Print the entries that appear below, exactly as written and without their pictures.

+++++

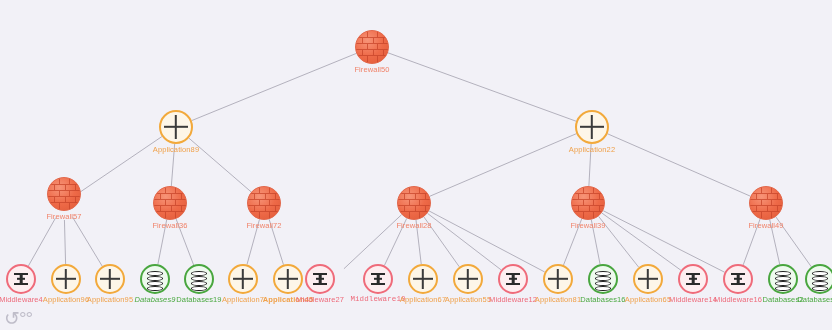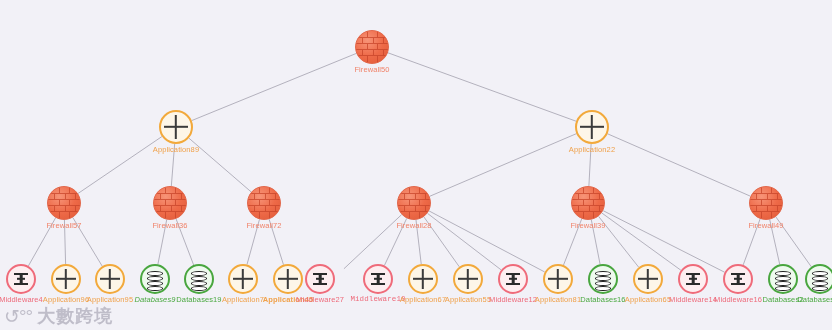--- a/index.html
+++ b/index.html
@@ -156,7 +156,7 @@
       </span>
       <span class="label app-label">Application22</span>
     </div>
-    <div class="node fw big" style="left: 64px; top: 203px;">
+    <div class="node fw big" style="left: 64px; top: 194px;">
       <span class="glyph">
         <span class="bricks">
           <i style="top:6px"></i>

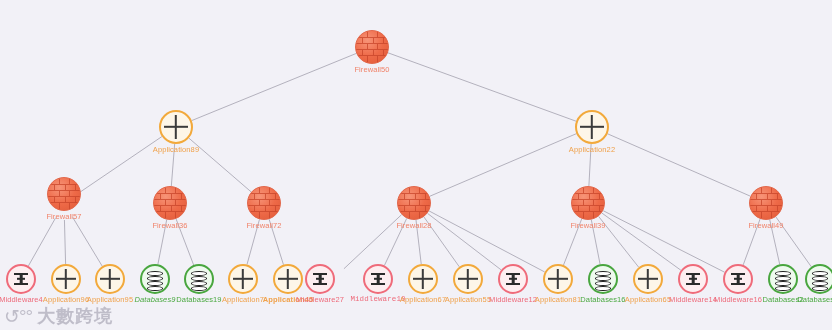--- a/index.html
+++ b/index.html
@@ -491,7 +491,6 @@
 
 <div id="watermark">
   <span class="wm-mark">↺°°</span>
-  <span class="wm-text">大數跨境</span>
 </div>
 
 </body></html>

+++++

Response for this exercise -
--- a/index.html
+++ b/index.html
@@ -156,7 +156,7 @@
       </span>
       <span class="label app-label">Application22</span>
     </div>
-    <div class="node fw big" style="left: 64px; top: 203px;">
+    <div class="node fw big" style="left: 64px; top: 194px;">
       <span class="glyph">
         <span class="bricks">
           <i style="top:6px"></i>

--- a/index.html
+++ b/index.html
@@ -491,7 +491,6 @@
 
 <div id="watermark">
   <span class="wm-mark">↺°°</span>
-  <span class="wm-text">大數跨境</span>
 </div>
 
 </body></html>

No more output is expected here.